Por: Punctum temporis | Un punto en el tiempo

El 9 de febrero de 1913 comenzó un episodio decisivo en la historia de México conocido como la Decena Trágica, un periodo de diez días de combates y confrontaciones militares en la Ciudad de México que tuvo como objetivo derrocar al presidente constitucional Francisco I. Madero y terminó con un golpe de Estado.
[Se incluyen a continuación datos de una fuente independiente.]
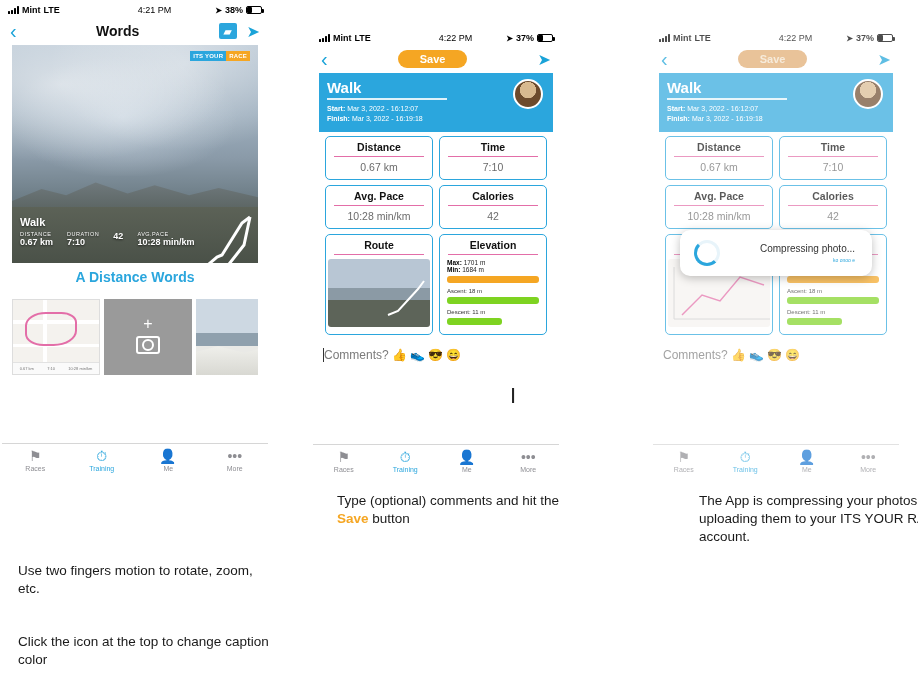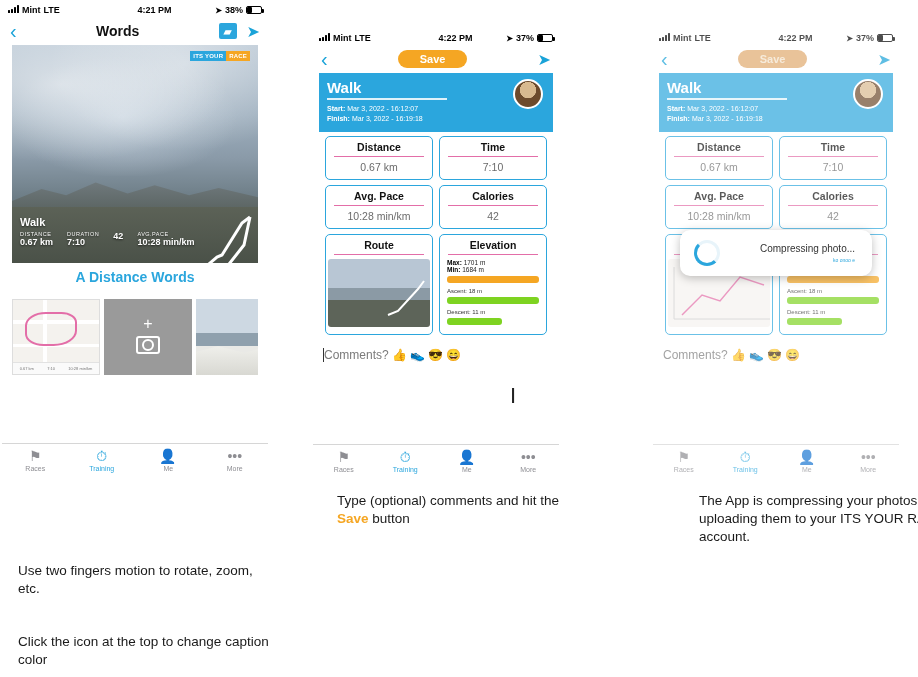--- a/index.html
+++ b/index.html
@@ -31,7 +31,7 @@
     height: 15px;
     font-weight: bold;
   }
-  .sb-left { display:flex; gap:3px; }
+  .sb-left { display:flex; align-items:center; gap:3px; }
   .sb-bars { display:inline-flex; align-items:flex-end; gap:1px; height:8px;}
   .sb-bars i { display:block; width:2px; background:#000; border-radius:0.5px; }
   .sb-bars i:nth-child(1){height:3px;}

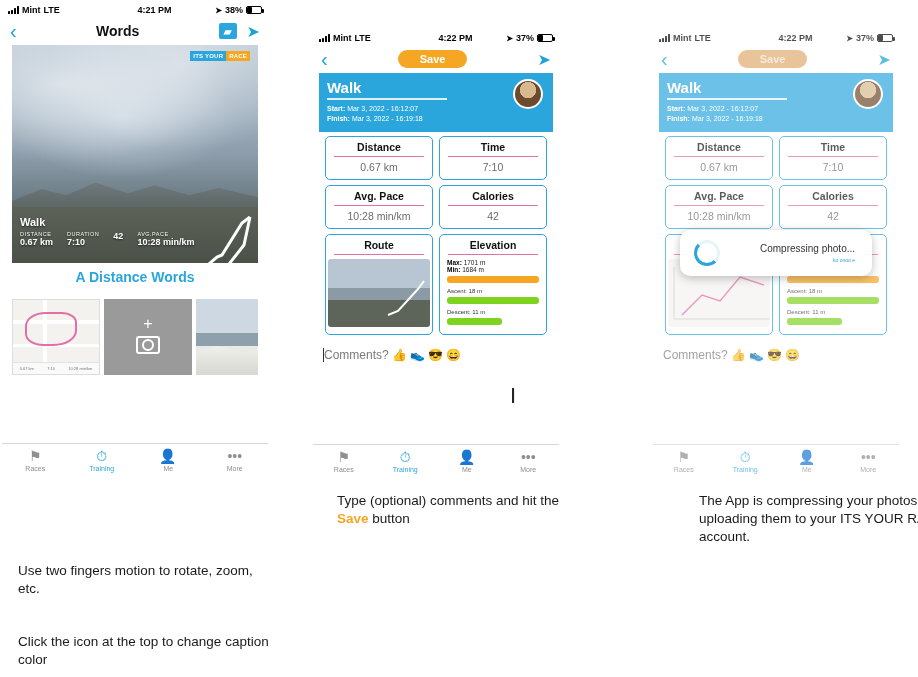--- a/index.html
+++ b/index.html
@@ -38,7 +38,7 @@
   .sb-bars i:nth-child(2){height:4.5px;}
   .sb-bars i:nth-child(3){height:6px;}
   .sb-bars i:nth-child(4){height:8px;}
-  .sb-center { font-weight: bold; margin-left: 34px; }
+  .sb-center { font-weight: normal; margin-left: 34px; }
   .sb-right { display:flex; align-items:center; gap:3px;}
   .battery {
     display:inline-block; width:16px; height:8px;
El levantamiento fue encabezado desde su inicio por generales retirados y sectores conservadores del ejército que se oponían al gobierno de Madero, entre ellos Manuel Mondragón, quien dirigió fuerzas que salieron de Tacubaya y liberaron a otros líderes como Bernardo Reyes y Félix Díaz para fortalecer la insurrección.


La Decena Trágica se caracterizó por intensos combates urbanos, incendios y saqueos, con enfrentamientos entre tropas rebeldes y fuerzas leales al presidente que defendían puntos estratégicos como el Palacio Nacional. Según registros oficiales, los combates se extendieron desde el 9 hasta el 18 de febrero de 1913, dejando la capital mexicana en un clima de violencia sin precedentes en años recientes.


Durante esos días, el general Victoriano Huerta, inicialmente jefe del Ejército Federal bajo el mando de Madero, fue nombrado comandante militar de la plaza de la Ciudad de México; sin embargo, en un giro trascendental fue acusado de conspirar con los sublevados y traicionar al presidente, lo que facilitó la caída del gobierno constitucional.


Los acontecimientos concluyeron con la captura de Francisco I. Madero y del vicepresidente José María Pino Suárez, quienes fueron obligados a renunciar y posteriormente asesinados en Lecumberri el 22 de febrero de 1913, en un acto que selló la toma del poder por parte de Huerta.